Sem categoria

Nova diretriz define quem são as pessoas que realmente precisam repor testosterona; entenda

Primeiro consenso brasileiro estabelece critérios para diagnóstico e reforça que envelhecimento, estética e ganho muscular não justificam tratamento

Nova diretriz define quem realmente precisa repor testosterona e estabelece critérios para diferenciar o tratamento médico do uso voltado à estética ou ao desempenho físico. O documento recomenda a reposição apenas diante de sintomas compatíveis e deficiência hormonal confirmada por exames.

O consenso foi elaborado pela Sociedade Brasileira de Endocrinologia e Metabologia (SBEM), Associação Brasileira de Estudos em Medicina e Saúde Sexual (ABEMSS) e Sociedade Brasileira de Urologia (SBU).

Para o médico nutrólogo e intensivista Dr. José Israel Sanchez Robles, a diretriz contribui para combater a percepção equivocada de que a testosterona pode ser utilizada como suplemento. “A testosterona não deve ser tratada como uma vitamina ou como um recurso genérico para ganho de massa muscular, aumento da disposição ou melhora da libido. Trata-se de um hormônio cuja reposição deve estar fundamentada em indicação clínica”, explica.

A orientação é que o exame seja realizado em jejum, entre 7h e 10h. Valores inferiores a 264 ng/dL indicam deficiência, enquanto resultados acima de 350 ng/dL tornam o diagnóstico pouco provável.
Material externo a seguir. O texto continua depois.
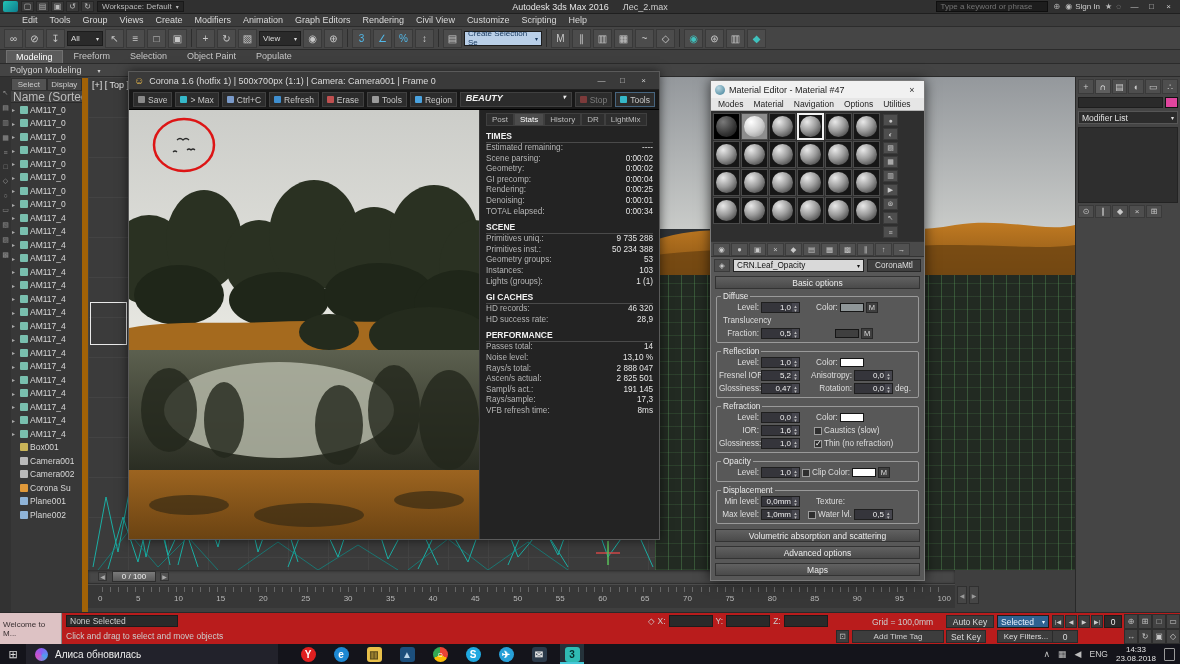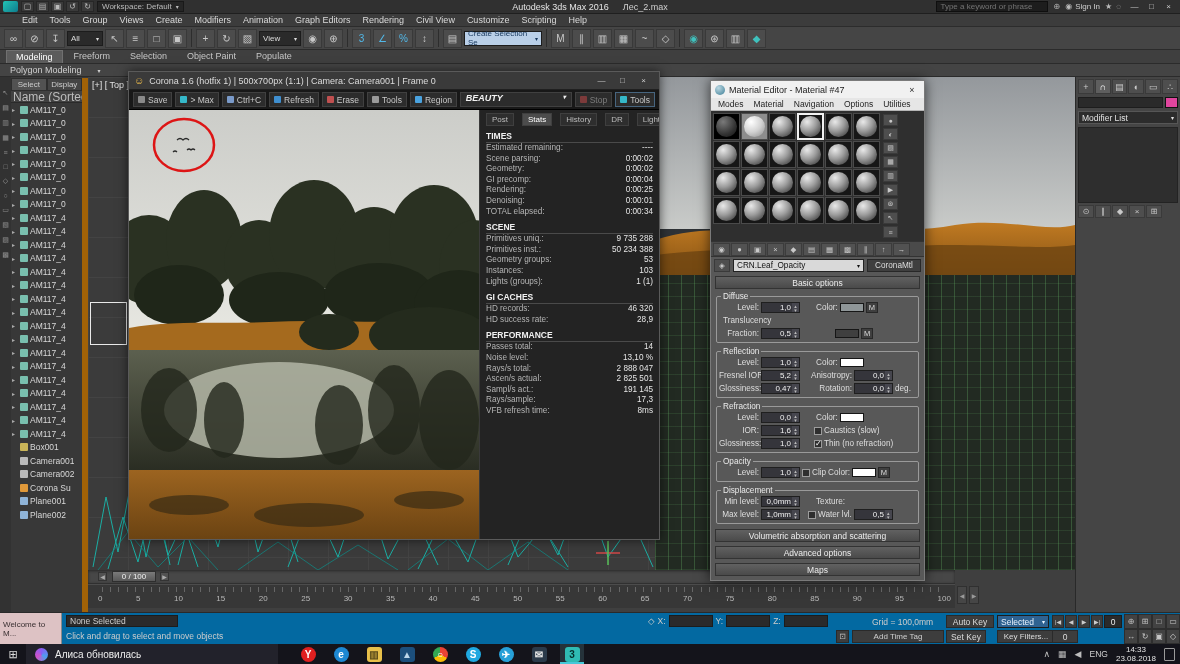"Post" #vfb-tabs { gap: 8px -> 0 }
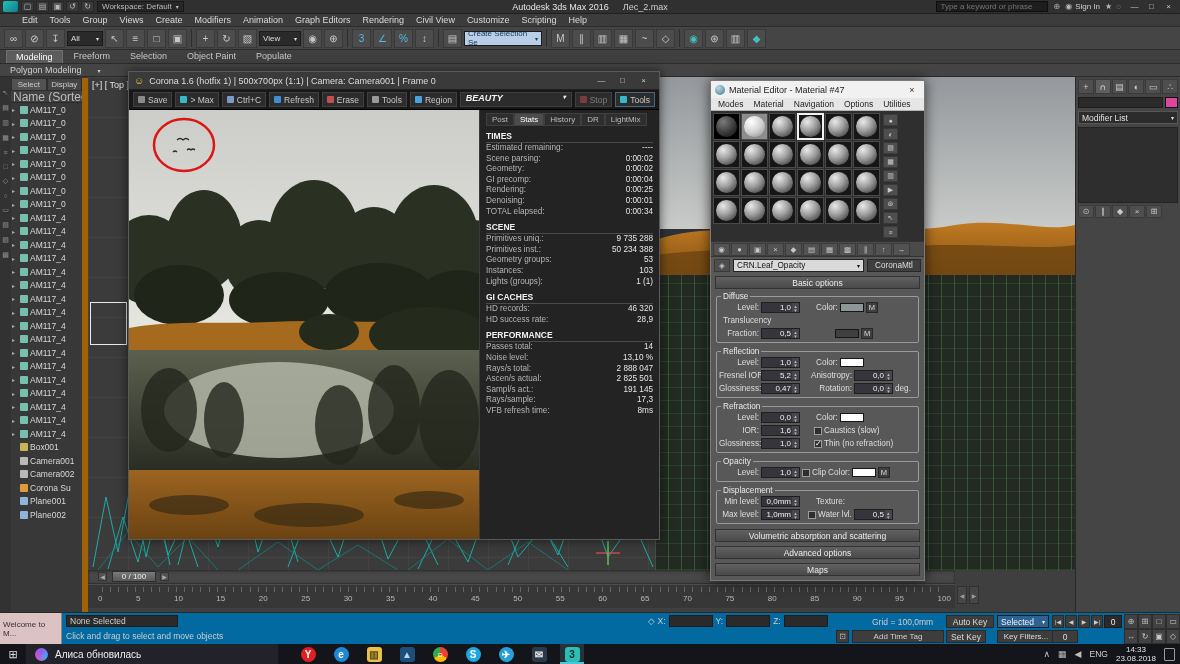"Welcome to M..." #statusbar { background: #0369a1 -> #b91c1c }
Nos níveis intermediários, são necessários exames complementares.

“Um resultado isolado não deve ser interpretado fora do contexto clínico do paciente. É necessário avaliar os sintomas, o histórico clínico, as condições associadas e as possíveis contraindicações antes de indicar o tratamento”, afirma José Israel.
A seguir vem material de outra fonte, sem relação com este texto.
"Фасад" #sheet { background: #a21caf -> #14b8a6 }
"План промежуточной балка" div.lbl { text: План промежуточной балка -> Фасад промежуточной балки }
A redução natural dos níveis de testosterona associada ao envelhecimento, estimada em 1,6% ao ano, também não constitui, isoladamente, indicação para reposição hormonal. “Envelhecer não é sinônimo de necessitar de testosterona. Sintomas como cansaço, redução da disposição e diminuição da libido podem ter diferentes causas, que precisam ser devidamente investigadas antes de qualquer prescrição”, ressalta o médico.
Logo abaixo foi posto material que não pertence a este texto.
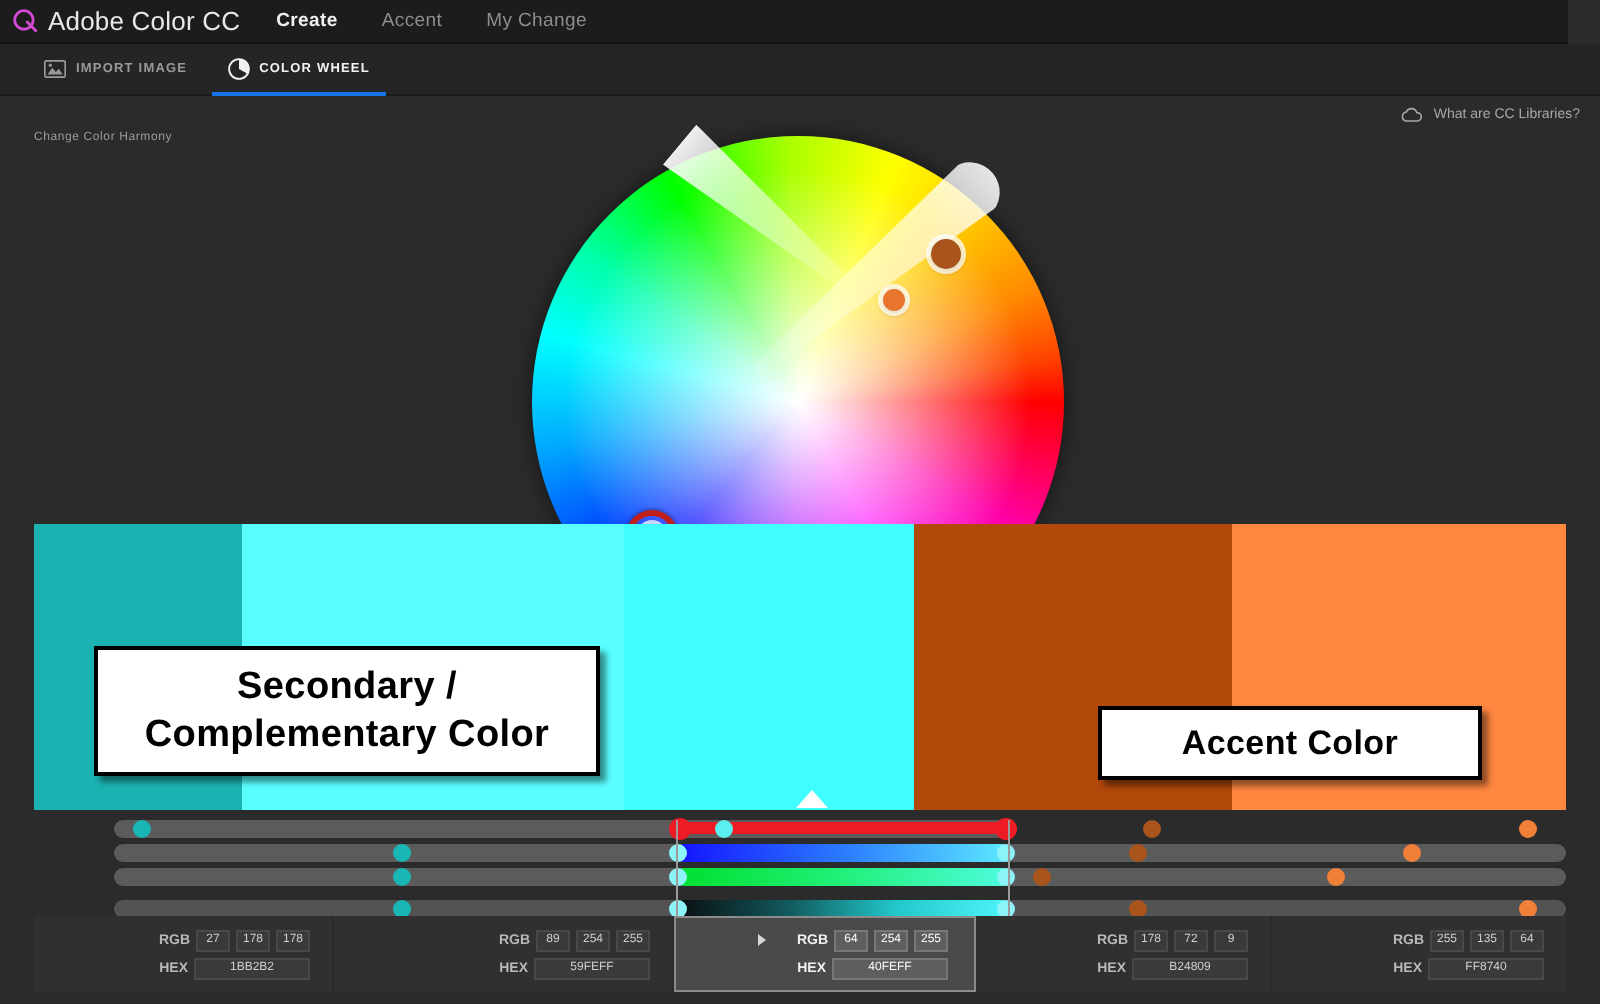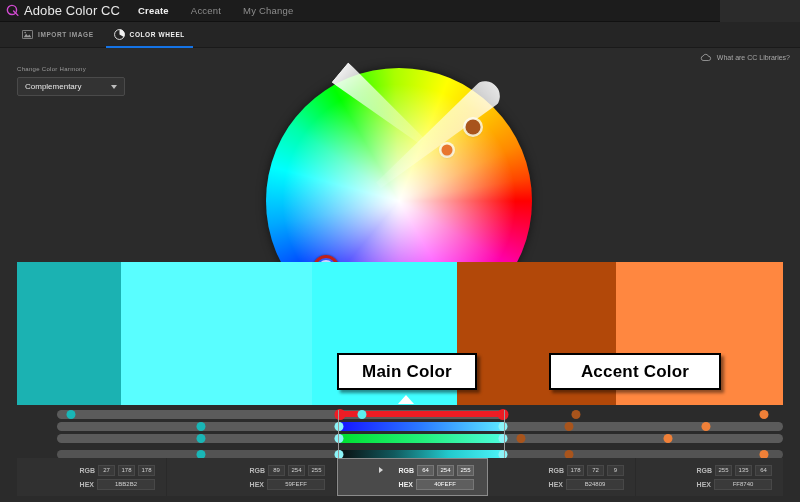"Adobe Color CC" .topbar { width: 720px -> 784px }
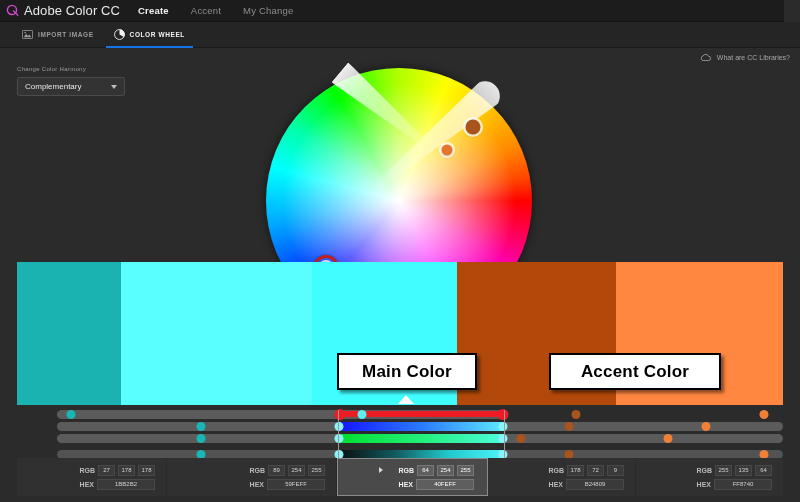"Complementary" div.harmony-select { html: <div> <span>Complementary</span> <span></span> </div> -> none }
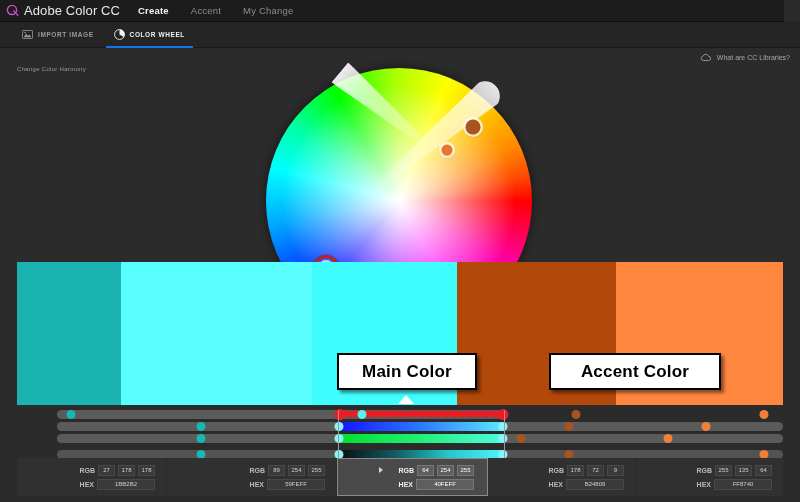"Secondary /" div.callout { html: none -> <div> <div> <div>Secondary /</div> <div>Complementary Color</div> </div> </div> }
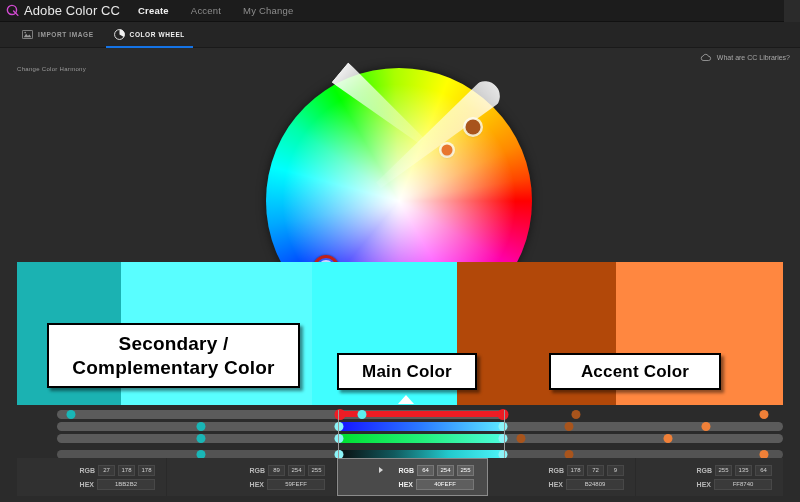"Main Color" div.callout { html: <div> <span>Main Color</span> </div> -> none }
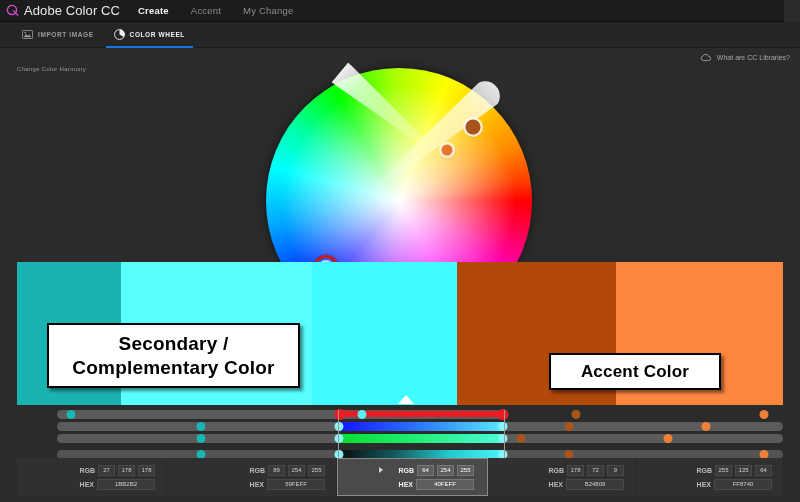"Accent Color" #callout-accent { width: 172px -> 192px }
Em homens com obesidade, mudanças no estilo de vida e perda de peso podem reverter a deficiência hormonal. A reposição ainda é contraindicada em casos como câncer de próstata conhecido ou suspeito, infarto ou AVC recentes e planejamento de fertilidade.

“O tratamento adequadamente indicado pode proporcionar melhora na qualidade de vida dos pacientes que realmente apresentam hipogonadismo. Fora dessa indicação, entretanto, os riscos associados à terapia podem superar os potenciais benefícios”, alerta o Dr. José Israel.